── INFORMATION GIVEN
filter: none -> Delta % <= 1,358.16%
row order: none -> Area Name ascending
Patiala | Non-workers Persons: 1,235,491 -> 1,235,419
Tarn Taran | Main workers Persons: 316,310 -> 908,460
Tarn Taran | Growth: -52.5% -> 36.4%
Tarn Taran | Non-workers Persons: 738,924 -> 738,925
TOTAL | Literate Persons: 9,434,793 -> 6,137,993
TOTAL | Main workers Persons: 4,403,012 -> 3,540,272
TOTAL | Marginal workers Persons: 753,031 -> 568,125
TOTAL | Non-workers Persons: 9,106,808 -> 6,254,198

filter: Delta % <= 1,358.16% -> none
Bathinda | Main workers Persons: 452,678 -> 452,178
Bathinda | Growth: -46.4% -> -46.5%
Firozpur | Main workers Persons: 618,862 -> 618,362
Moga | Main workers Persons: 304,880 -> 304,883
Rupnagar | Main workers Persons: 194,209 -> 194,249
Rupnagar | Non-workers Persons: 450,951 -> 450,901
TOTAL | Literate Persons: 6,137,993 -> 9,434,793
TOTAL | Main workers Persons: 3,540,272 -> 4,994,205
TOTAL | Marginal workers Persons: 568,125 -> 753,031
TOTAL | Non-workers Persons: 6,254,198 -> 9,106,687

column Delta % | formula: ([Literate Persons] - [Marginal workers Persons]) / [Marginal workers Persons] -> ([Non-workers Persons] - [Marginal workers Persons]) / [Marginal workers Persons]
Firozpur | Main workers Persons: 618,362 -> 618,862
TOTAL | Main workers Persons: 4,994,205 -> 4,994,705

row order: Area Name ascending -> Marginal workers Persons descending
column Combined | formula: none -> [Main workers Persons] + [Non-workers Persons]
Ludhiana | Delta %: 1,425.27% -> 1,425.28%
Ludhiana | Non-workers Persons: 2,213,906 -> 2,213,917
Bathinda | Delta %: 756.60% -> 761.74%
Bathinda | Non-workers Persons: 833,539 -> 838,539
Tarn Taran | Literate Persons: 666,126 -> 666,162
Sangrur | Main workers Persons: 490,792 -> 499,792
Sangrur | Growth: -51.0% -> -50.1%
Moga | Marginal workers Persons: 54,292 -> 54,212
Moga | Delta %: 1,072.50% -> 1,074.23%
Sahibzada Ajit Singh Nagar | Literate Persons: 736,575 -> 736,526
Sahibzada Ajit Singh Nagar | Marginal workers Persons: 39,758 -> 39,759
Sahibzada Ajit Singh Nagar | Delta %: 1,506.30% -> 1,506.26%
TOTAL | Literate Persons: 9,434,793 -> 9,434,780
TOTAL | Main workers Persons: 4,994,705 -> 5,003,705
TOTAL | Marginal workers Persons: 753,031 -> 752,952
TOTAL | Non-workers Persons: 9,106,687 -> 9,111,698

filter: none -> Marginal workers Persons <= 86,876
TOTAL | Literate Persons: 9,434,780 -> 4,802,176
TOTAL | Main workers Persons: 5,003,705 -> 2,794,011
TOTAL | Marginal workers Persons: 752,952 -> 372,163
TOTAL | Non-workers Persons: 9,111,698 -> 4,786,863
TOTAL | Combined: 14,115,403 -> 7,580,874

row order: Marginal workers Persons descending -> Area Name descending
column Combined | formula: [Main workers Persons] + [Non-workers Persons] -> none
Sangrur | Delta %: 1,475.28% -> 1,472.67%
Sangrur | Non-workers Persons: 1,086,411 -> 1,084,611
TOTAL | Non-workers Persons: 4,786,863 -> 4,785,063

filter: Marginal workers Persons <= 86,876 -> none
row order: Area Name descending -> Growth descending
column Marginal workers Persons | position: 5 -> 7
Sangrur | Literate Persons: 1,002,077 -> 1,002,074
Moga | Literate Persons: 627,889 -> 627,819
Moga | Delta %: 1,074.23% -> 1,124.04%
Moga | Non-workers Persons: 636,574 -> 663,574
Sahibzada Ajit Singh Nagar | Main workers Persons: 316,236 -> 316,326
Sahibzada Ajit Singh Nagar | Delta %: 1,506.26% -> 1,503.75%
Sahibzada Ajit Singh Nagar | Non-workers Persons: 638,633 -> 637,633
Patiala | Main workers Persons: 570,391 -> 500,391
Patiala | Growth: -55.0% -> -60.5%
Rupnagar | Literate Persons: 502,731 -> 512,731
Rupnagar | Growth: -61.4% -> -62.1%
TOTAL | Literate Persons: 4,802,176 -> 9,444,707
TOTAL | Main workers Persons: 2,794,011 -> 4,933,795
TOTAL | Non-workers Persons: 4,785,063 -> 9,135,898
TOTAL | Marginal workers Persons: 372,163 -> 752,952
────
## EXERCISE GOAL
Would you print, exactly as written, every line above from the one holding "TOTAL | Marginal workers Persons: 753,031 -> 568,125" through the one holding "TOTAL | Combined: 14,115,403 -> 7,580,874", with both included and no other lines?

## ANSWER BOX
TOTAL | Marginal workers Persons: 753,031 -> 568,125
TOTAL | Non-workers Persons: 9,106,808 -> 6,254,198

filter: Delta % <= 1,358.16% -> none
Bathinda | Main workers Persons: 452,678 -> 452,178
Bathinda | Growth: -46.4% -> -46.5%
Firozpur | Main workers Persons: 618,862 -> 618,362
Moga | Main workers Persons: 304,880 -> 304,883
Rupnagar | Main workers Persons: 194,209 -> 194,249
Rupnagar | Non-workers Persons: 450,951 -> 450,901
TOTAL | Literate Persons: 6,137,993 -> 9,434,793
TOTAL | Main workers Persons: 3,540,272 -> 4,994,205
TOTAL | Marginal workers Persons: 568,125 -> 753,031
TOTAL | Non-workers Persons: 6,254,198 -> 9,106,687

column Delta % | formula: ([Literate Persons] - [Marginal workers Persons]) / [Marginal workers Persons] -> ([Non-workers Persons] - [Marginal workers Persons]) / [Marginal workers Persons]
Firozpur | Main workers Persons: 618,362 -> 618,862
TOTAL | Main workers Persons: 4,994,205 -> 4,994,705

row order: Area Name ascending -> Marginal workers Persons descending
column Combined | formula: none -> [Main workers Persons] + [Non-workers Persons]
Ludhiana | Delta %: 1,425.27% -> 1,425.28%
Ludhiana | Non-workers Persons: 2,213,906 -> 2,213,917
Bathinda | Delta %: 756.60% -> 761.74%
Bathinda | Non-workers Persons: 833,539 -> 838,539
Tarn Taran | Literate Persons: 666,126 -> 666,162
Sangrur | Main workers Persons: 490,792 -> 499,792
Sangrur | Growth: -51.0% -> -50.1%
Moga | Marginal workers Persons: 54,292 -> 54,212
Moga | Delta %: 1,072.50% -> 1,074.23%
Sahibzada Ajit Singh Nagar | Literate Persons: 736,575 -> 736,526
Sahibzada Ajit Singh Nagar | Marginal workers Persons: 39,758 -> 39,759
Sahibzada Ajit Singh Nagar | Delta %: 1,506.30% -> 1,506.26%
TOTAL | Literate Persons: 9,434,793 -> 9,434,780
TOTAL | Main workers Persons: 4,994,705 -> 5,003,705
TOTAL | Marginal workers Persons: 753,031 -> 752,952
TOTAL | Non-workers Persons: 9,106,687 -> 9,111,698

filter: none -> Marginal workers Persons <= 86,876
TOTAL | Literate Persons: 9,434,780 -> 4,802,176
TOTAL | Main workers Persons: 5,003,705 -> 2,794,011
TOTAL | Marginal workers Persons: 752,952 -> 372,163
TOTAL | Non-workers Persons: 9,111,698 -> 4,786,863
TOTAL | Combined: 14,115,403 -> 7,580,874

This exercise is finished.